**GIVEN DATA:**
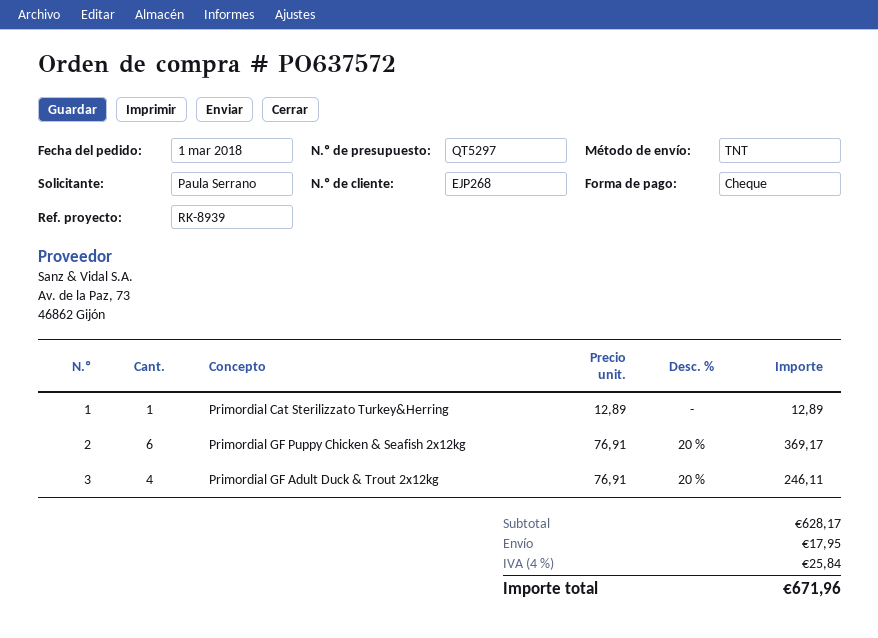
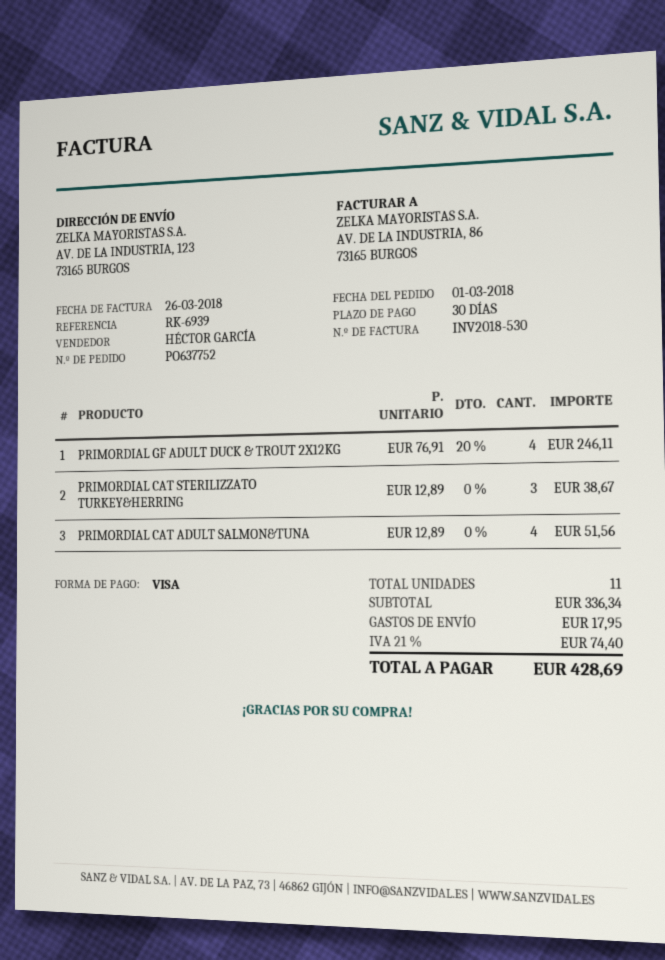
order number: PO637572 -> PO637752
reference: RK-8939 -> RK-6939
payment method: cheque -> Visa
Primordial Cat Sterilizzato Turkey&Herring: 1 x 12.89 = 12.89 -> 3 x 12.89 = 38.67
Primordial GF Puppy Chicken & Seafish 2x12kg: 6 x 76.91 - 20% = 369.17 -> none
PRIMORDIAL CAT ADULT SALMON&TUNA: none -> 4 x 12.89 = 51.56
subtotal: 628.17 -> 336.34
tax: 4% = 25.84 -> 21% = 74.40
total: 671.96 -> 428.69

**YOUR OBJECTIVE:** Keep the pictures out and print all the records exactly as they are.

**EXERCISE RESPONSE:**
order number: PO637572 -> PO637752
reference: RK-8939 -> RK-6939
payment method: cheque -> Visa
Primordial Cat Sterilizzato Turkey&Herring: 1 x 12.89 = 12.89 -> 3 x 12.89 = 38.67
Primordial GF Puppy Chicken & Seafish 2x12kg: 6 x 76.91 - 20% = 369.17 -> none
PRIMORDIAL CAT ADULT SALMON&TUNA: none -> 4 x 12.89 = 51.56
subtotal: 628.17 -> 336.34
tax: 4% = 25.84 -> 21% = 74.40
total: 671.96 -> 428.69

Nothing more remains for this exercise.